D.D Phiri

Some thoughts on violence

 

Violence is the unlawful exercise of physical force or intimidation. The world is ablaze with violence from a variety of causes, such as religious fanatism or lust for place and power.

On a more personal or individualist level, violence follows arguments between persons over something. It may be a quarrel over a piece of land in these days of landlessness. The use of an insulting word may be followed by an attack by the offended party, usually the stronger person starts the violence while the weaker person uses hatred as his weapon against the enemy.

Sometimes it is the weaker, highly incensed party that starts the violence. While some violence is a result of provocation, another violence is just pre-meditated move.

These days you cannot tune to a radio programme without hearing a highly placed woman talking about gender based violence. In most cases, the woman is seen to be the victim. It is advocated that stiffer laws be enacted against wife batterers. Those who say so seem to think laws per se can guarantee greater peace for the wife. They are mistaken. We have to go into the root causes of the violence.

Quite often we learn that a man has beaten or killed his wife because he suspected her to be in a relationship with another man. This kind of offence is very common these days when women and men are said to have equal rights. It is no longer accepted that while a man may have several wives the woman must confine herself to only one man, her husband. If only polygamy is fine so is polyandry. So, it is argued explicitly or implicitly.

Violence of this type can perhaps be reduced using the ageless moral precepts enshrined in the holy books. Wives must respect their husbands, husbands must love their wives. When this is done there will be no grounds for violence in the home.

Someone said that the fact that just because people do not practice their beliefs, have we found it necessary to demolish churches, synagogues or mosques? Instead we still scatter gospel seeds in thousands hoping that some will fall on fertile soil, grow and bear fruit.

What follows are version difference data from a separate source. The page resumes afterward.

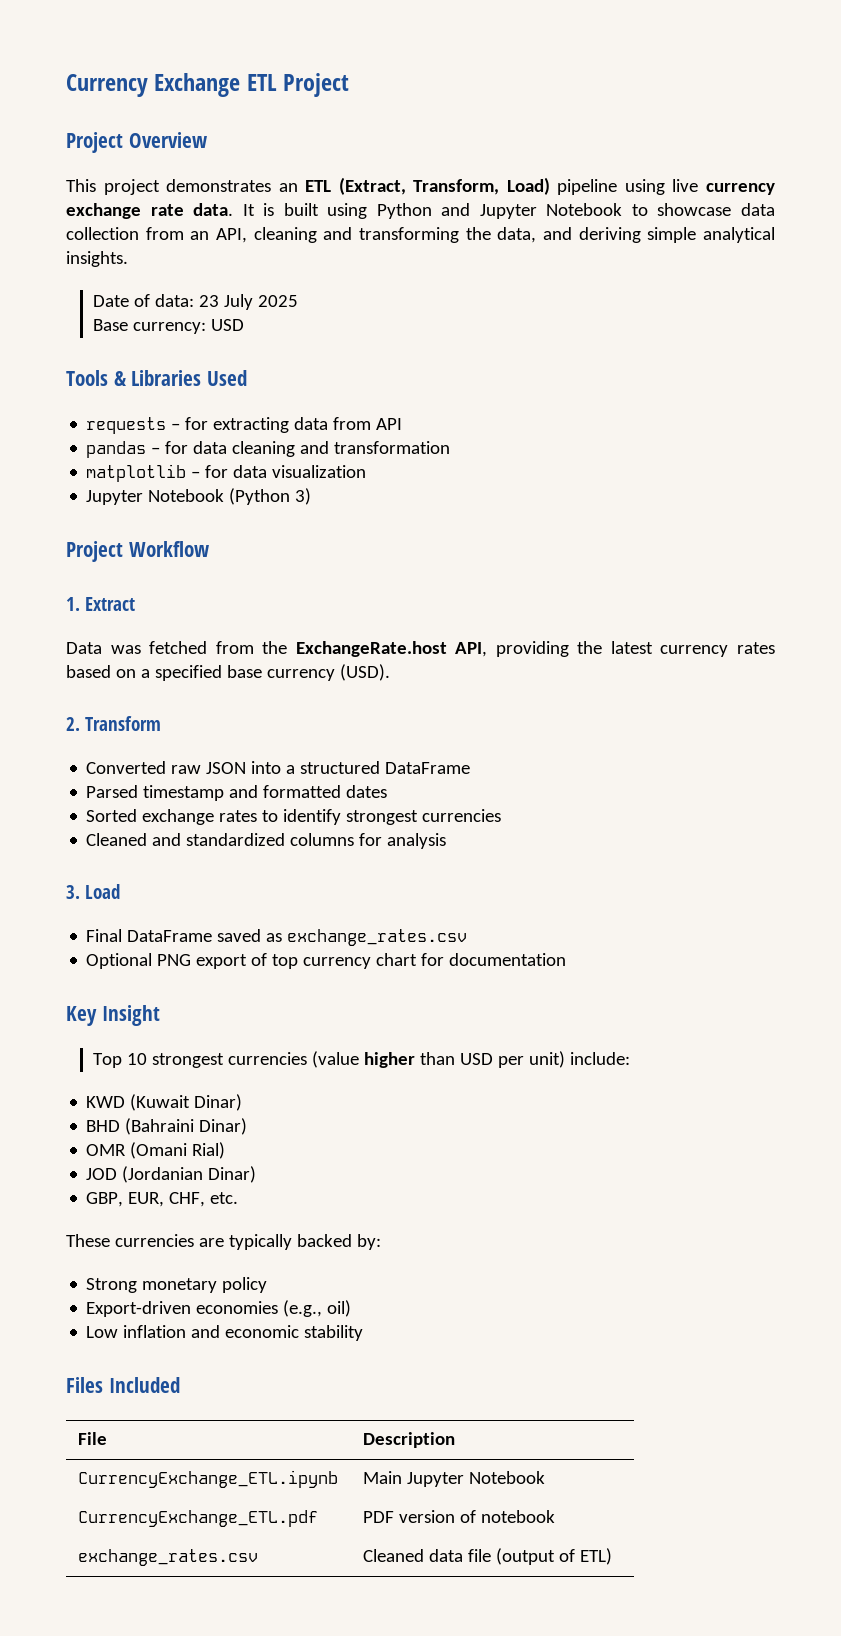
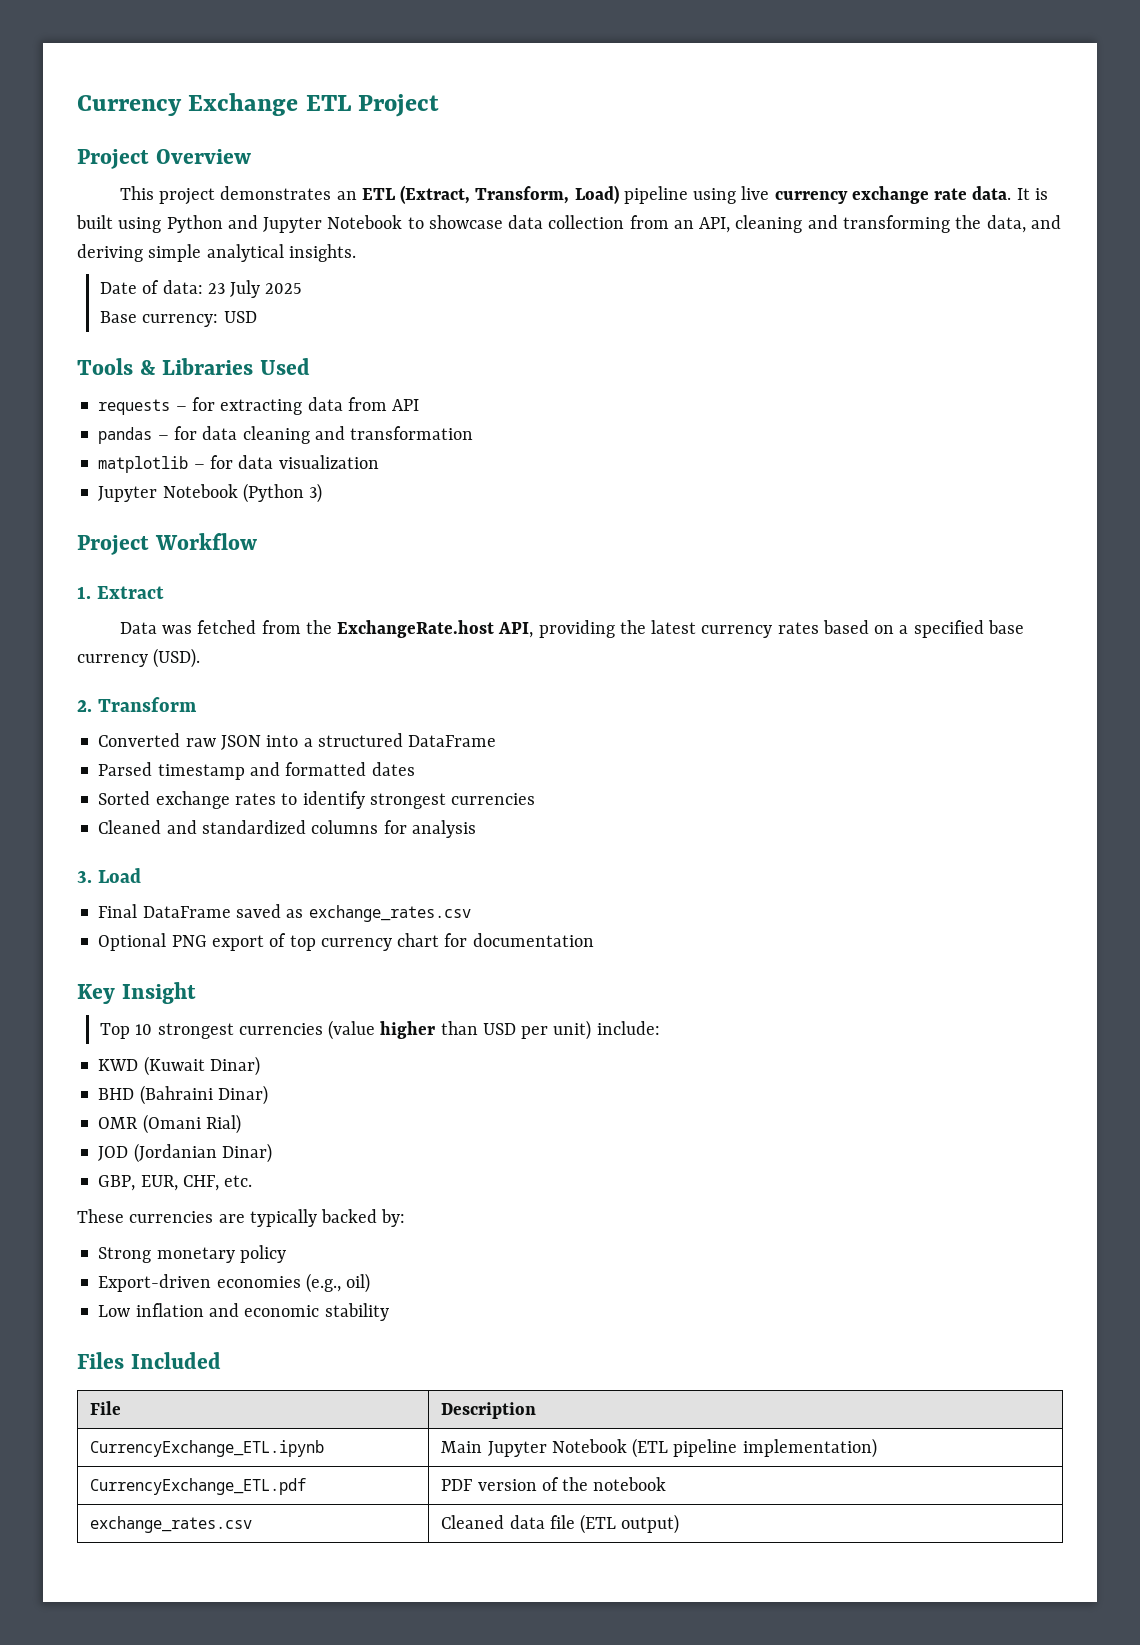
- CurrencyExchange_ETL.ipynb | Main Jupyter Notebook
+ CurrencyExchange_ETL.ipynb | Main Jupyter Notebook (ETL pipeline implementation)
- CurrencyExchange_ETL.pdf | PDF version of notebook
+ CurrencyExchange_ETL.pdf | PDF version of the notebook
- exchange_rates.csv | Cleaned data file (output of ETL)
+ exchange_rates.csv | Cleaned data file (ETL output)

Jesus advocated for non-retaliation against violence or provocation. If someone smacks you on the right cheek turn the other cheek to him. He did not literally mean this. He was saying two wrongs do not make a right.

Some people have traced from this teaching the non-violent resistance to oppression that the world identifies with Mahatma Gandhi and Martin Luther King Junior.

At the end of the 19th century Mohandas Karamchand Gandhi went to South Africa to settle a legal dispute between Indian businessmen. For sometime, white lawyers in Durban Natal would not allow Gandhi to practice as a lawyer though he had been called to the bar by an English inn. It was discrimination to be known later as apartheid, Gandhi persisted with his demand. He won the non-violence battle.

It did not take him long to realise that Indians in Natal and Transvaal were being subjected to all sorts of discriminatory laws to prevent them from trading and prospering. He organised his fellow Indians and staged non-violent demonstrations. It was in Durban that he coined the word satyagraha, defeat of evil by non-violent means.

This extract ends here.